In May 2023, Tether announced plans to establish a bitcoin mining operation in Uruguay using renewable energy and investing its resources into renewable energy production. Uruguay sources more than 98% of its electricity output from renewable energy sources, primarily wind and hydropower. In June 2023, Tether Operations Limited held meetings with governmental structures and signed a memorandum with the Government of Georgia. The partnership will create a special fund for local startups and aid in developing blockchain technologies in Georgia.

In November 2023, Tether announced that it plans to invest about half a billion dollars over the next six months to become one of the world's top bitcoin miners. That investment includes part of a $610 million credit facility that Tether had extended to publicly traded bitcoin mining company Northern Data AG after acquiring shares in the Frankfurt-based firm in September. In December 2023, Lugano, Switzerland, started to accept cryptocurrencies, including the Tether stablecoin, for paying taxes, fines, and all other invoices. According to a report by blockchain analytics company TRM Labs, Tether was the most used stablecoin for criminal activity throughout 2023, having been connected to $19.3 billion in illicit transactions. The amount was larger in the previous year, with $24.7 billion worth of transactions linked to criminal activity in 2022.

=== 2024 ===
According to comments made in January 2024 by Cantor Fitzgerald CEO Howard Lutnick, that company was acting as custodian for Tether's reserves. During a February 2024 Congressional hearing, Minnesota Congressman Tom Emmer, a cryptocurrency supporter, called The Wall Street Journals October 2023 article "erroneous", observing that federal reports on global financial crimes showed the actual amount of cryptocurrency used by these groups to be "significantly smaller" than what was reported by media outlets.

In the first quarter of 2024, Tether's profit was $4.52 billion. U.S. Treasury securities were a major contributor to its net profits. Tether also profited from its positions in gold and bitcoin. Tether announced in April 2024 that they invested $200 million from their excess reserves into Blackrock Neutro, a U.S. based brain-chip company that makes brain-to-computer interfaces, including neural implants that can allow people to control computers and prosthetic arms without moving.

In May 2024, Tether announced it would restructure into four divisions focused on artificial intelligence, bitcoin mining, education, and stablecoins. According to Ardoino, the company's ownership structure had not changed. Also in 2015, Tether acquired a $100 million stake in Bitdeer, a bitcoin miner that split from Bitmain, via a private placement, with options to acquire another $50 million at $5.00 per share. In July 2024, Tether, Tron, and blockchain analysis firm TRM Labs formed an alliance intended to curb illicit spending on the Tether and Tron blockchains.
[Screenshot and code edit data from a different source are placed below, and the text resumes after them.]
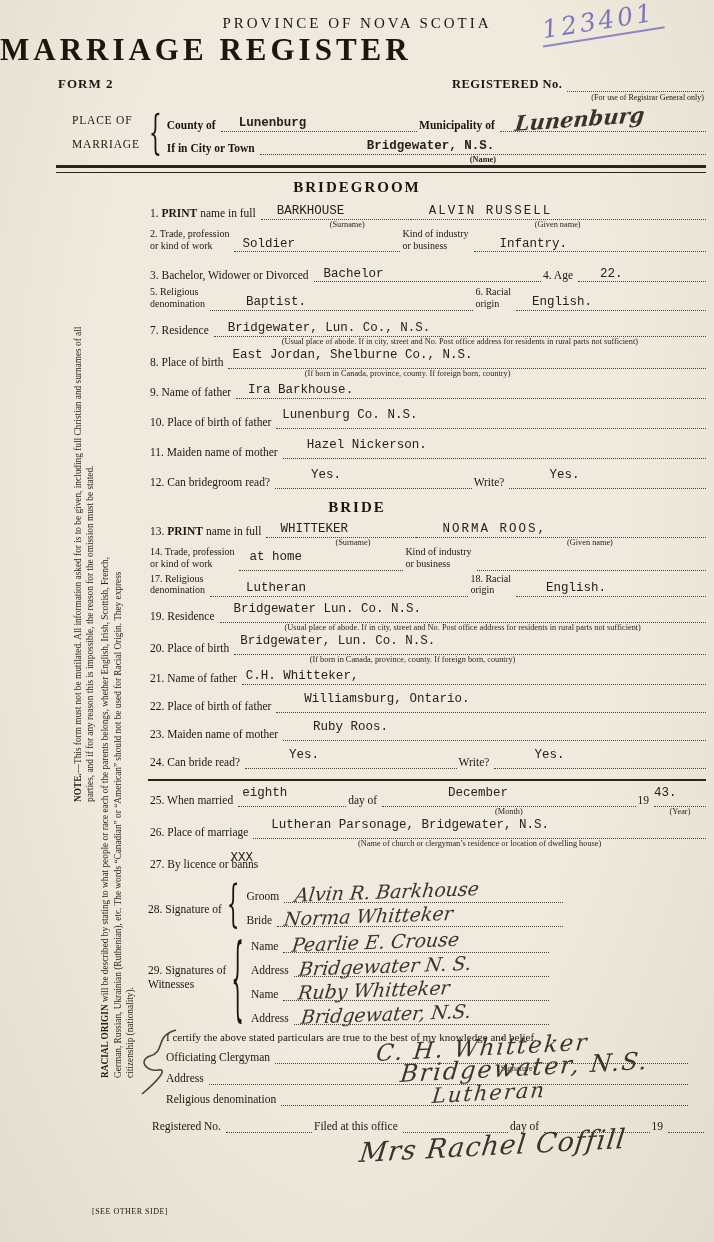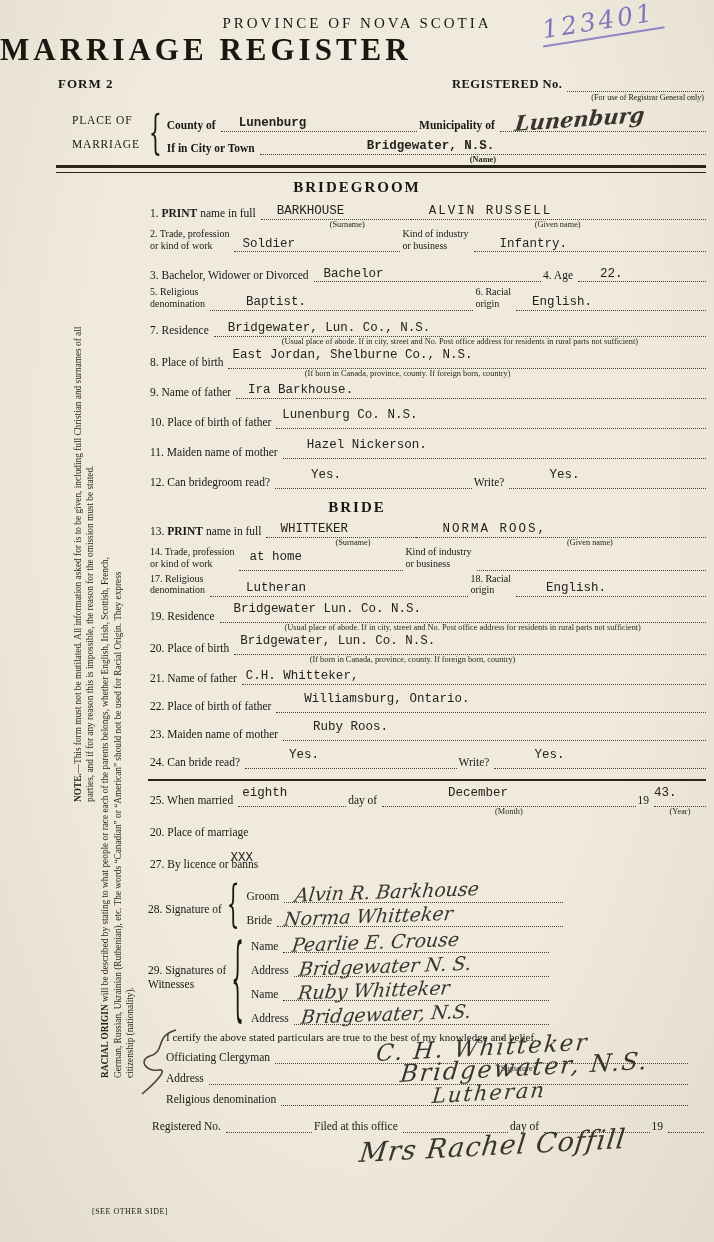--- a/index.html
+++ b/index.html
@@ -317,21 +317,25 @@
         <span class="nu nuc">(Month)</span>
       </span>
       <span class="lbl">19</span>
       <span class="fld" style="flex:0 0 52px">
         <span class="typed up">43.</span>
         <span class="nu nuc">(Year)</span>
       </span>
     </div>
 
     <div class="row mt14">
-      <span class="lbl">20. Place of marriage</span>
+      <span class="lbl">26. Place of marriage</span>
+      <span class="fld">
+        <span class="typed up" style="padding-left:18px">Lutheran Parsonage, Bridgewater, N.S.</span>
+        <span class="nu nuc">(Name of church or clergyman’s residence or location of dwelling house)</span>
+      </span>
     </div>
 
     <div class="row mt14">
       <span class="lbl"><span>27. By licence or</span> <span class="otwrap"><span class="typed otx">XXX</span><span>banns</span></span></span>
     </div>
 
     <div class="sigblock mt8" style="margin-left:0">
       <span class="sigl">28. Signature of</span>
       <span class="brace b2"></span>
       <div class="sigrows">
As of September 2024, the Tether-initiated T3 Financial Crime Unit had frozen about $12 million in USDT linked to scams and fraud, and had identified eleven victims.

Tether reported in August 2024 that their profit during the first half of the year was $5.2 billion, with a net operating profit of $1.3 billion during the second quarter alone. Tether also reported that it holds more than $97.6 billion in U.S. Treasuries, making them one of the largest buyers of Treasury bills in the world, more than many countries. In October 2024, The Wall Street Journal reported Tether was the target of a federal criminal investigation for possible violations of sanctions and anti-money-laundering rules. In December 2024, Tether announced a $775 million investment in Rumble, an alternative video hosting platform known for its predominantly right-wing user base.

===2025–present===
By 2025, the USDT token's supply had surpassed US $140 billion across multiple blockchains. In January 2025, the company and its founders completed the relocation of Tether's global headquarters to El Salvador. The move coincided with Tether reporting a record profit of US $13 billion for 2024.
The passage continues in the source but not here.